Home > Other > Leopard at the Door > Page 31
Leopard at the Door Page 31

by Jennifer McVeigh


  If I can convince him of this, just this, then perhaps everything that has happened in the last few months will be understood. It is the key to unlocking everything. But he starts the engine, and I fall silent.

  We turn out of the factory gates, onto the road to Nairobi. A few miles from Uplands, the road takes us through Lari. There are no signs of the massacre, until I see a wooden contraption behind trees.

  “What is it?”

  He doesn’t say anything, and I look more closely. A structure. Then we are past it.

  “The gallows,” he says, after a moment. “The hangman came up from Nairobi yesterday.”

  “For Lari?”

  “Yes. They’re hanging a man every fifteen minutes. Mass trials. Mass executions.”

  I glimpse cages through the trees; high wire fences; barbed-wire compounds holding men. A truck with a closed wire top, crammed full of Africans, guarded by a white man with a gun.

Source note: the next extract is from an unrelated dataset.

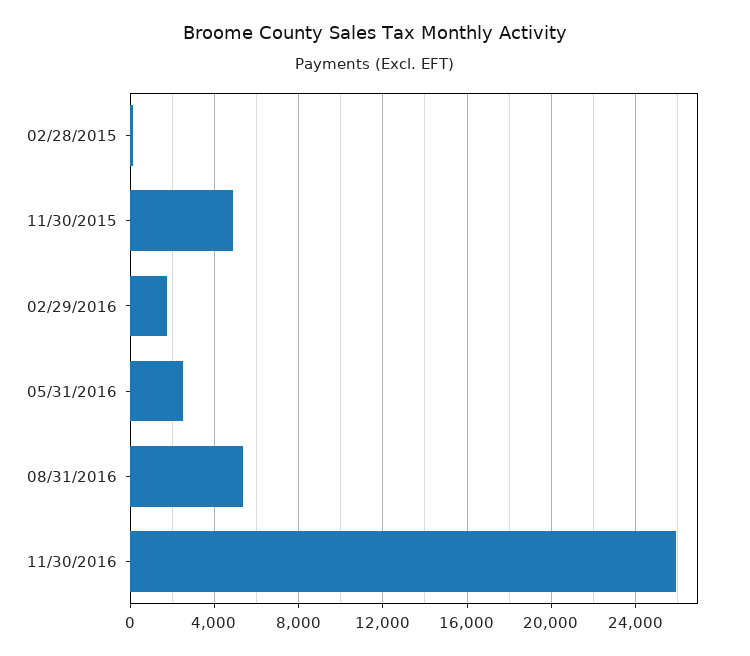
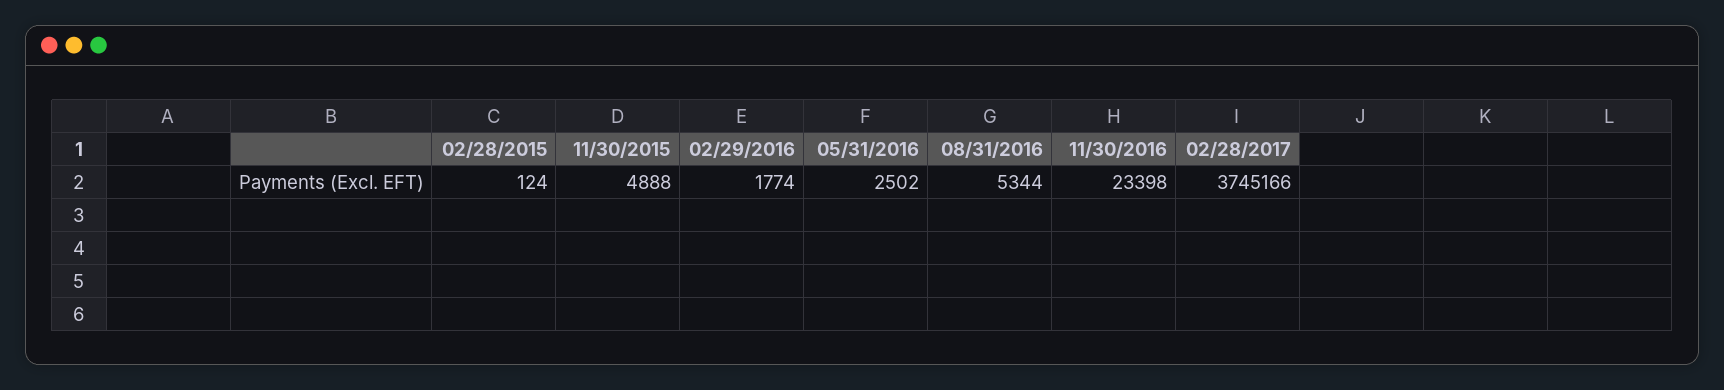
11/30/2016: 26000 -> 23398
02/28/2017: none -> 3745166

Most are facing away from the road, but one man holds the wire with both hands and gazes steadily out at me and my gaze locks onto his, until the truck pulls off the road and he is gone.

  —

  WE DRIVE THROUGH the outskirts of Nairobi, over a high bridge. A man far below bends down and dips a yellow drum into the brown river, collecting water. Men dig trenches shoulder-deep in the rich red earth. Fires burn in the distance, smoke spiraling into the hazy heat of the afternoon. A girl runs barefoot alongside us, in a dress edged with frills, which might once have been pink but is now soaked in dirt. The car sweeps past her, drenching her in dust.

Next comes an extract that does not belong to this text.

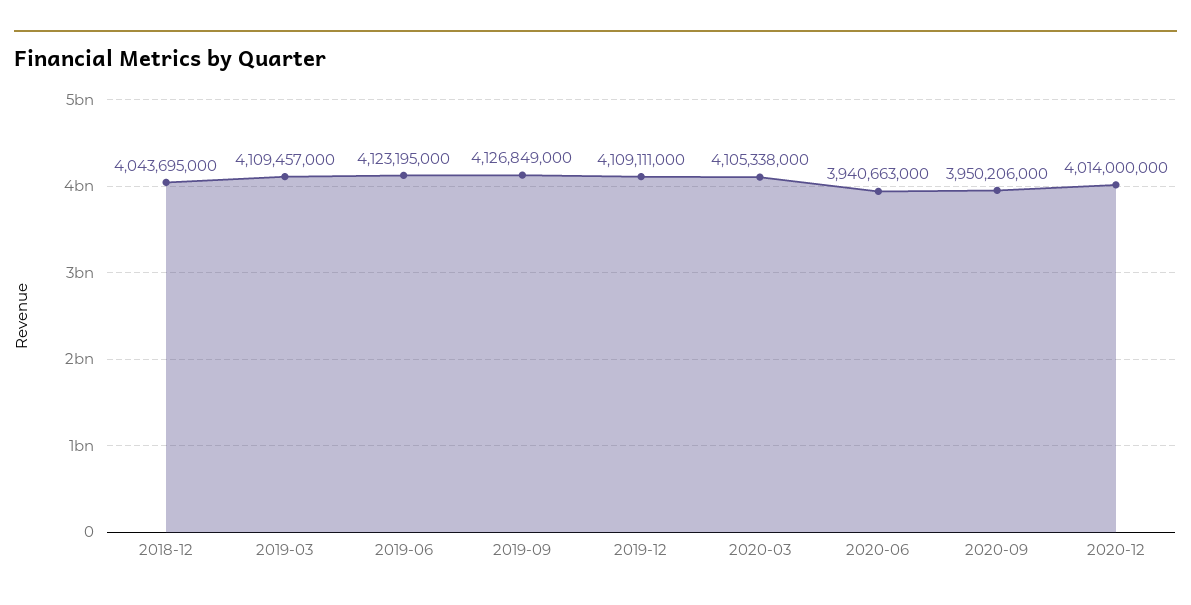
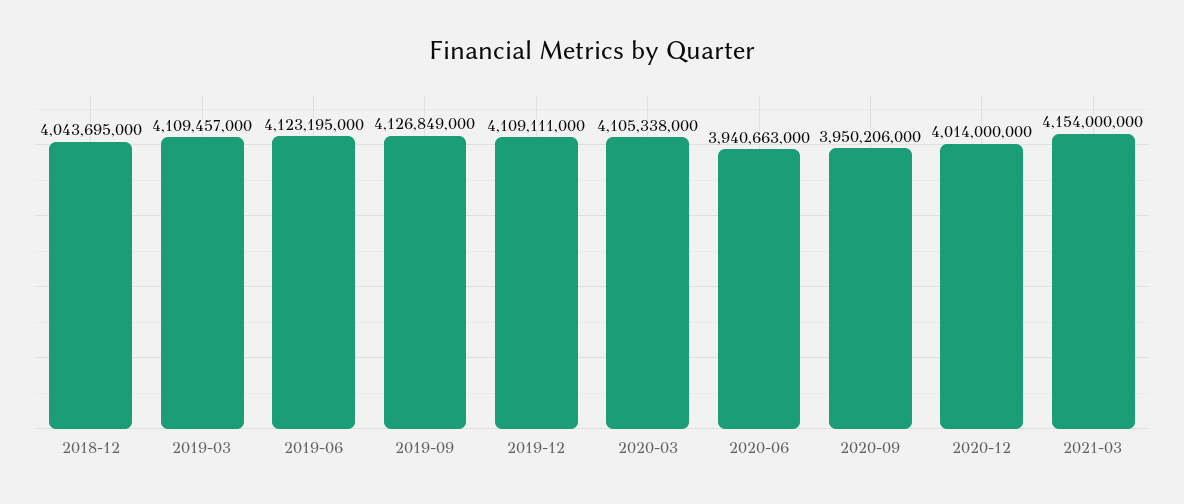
2021-03: none -> 4154000000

  The sun has slipped down the sky behind us, and the low corrugated buildings sit deep in shadow. I do not recognize this part of town, and I am suddenly and unaccountably anxious. “Where are we going?”

  He glances at me again. That quick look of curiosity, shot through with guilt. As though he doesn’t know how this thing will play out.

  Then I see the golf course. I have been here after all, with Nate Logan. This is where the Muthaiga Club is, on the outskirts of town.

  We pass a row of light blue railings. I glimpse a dirt courtyard beyond, buildings edged with low shrubs and hedges. The trappings of an institutional world. My uncle is slowing the car. This is not the turning for the Muthaiga Club. I crane my head to read the sign. MATHARI. I grip my uncle’s arm. I have heard of it—but I can’t remember where. Something Nate Logan said. A thread of panic is needling its way into my skin, stitching a pattern out of half-remembered words. An excellent doctor. Very good results.

  “Why are you turning in? What is this place?”

  He doesn’t answer. The security guard at the gate waves us through.

  My uncle drives the car up the short driveway to a series of low, single-story concrete buildings, with tin roves and walls painted half height in blue—a municipal space. A hospital. Time slows down. I see in the rearview mirror the blue gates closing behind us.

  He turns to look at me. The engine is still running. “They are waiting for you inside. You have to try to understand that this is for your benefit.”

  “What is? What do you mean?” I take in a gulp of air. Try to hear myself through the panic that is surging up inside me. I need to listen to what he says. I need to understand what is happening so I can try to stop it.

  “They will look after you here. Assess you. Treat you if necessary. They specialize in cases like yours.”

  “Cases like mine—how do you mean?” I take another deep breath. I need to see and speak as clearly as I can.

  “Your mother, Rachel. It affected you more than you realize. You are not yourself.”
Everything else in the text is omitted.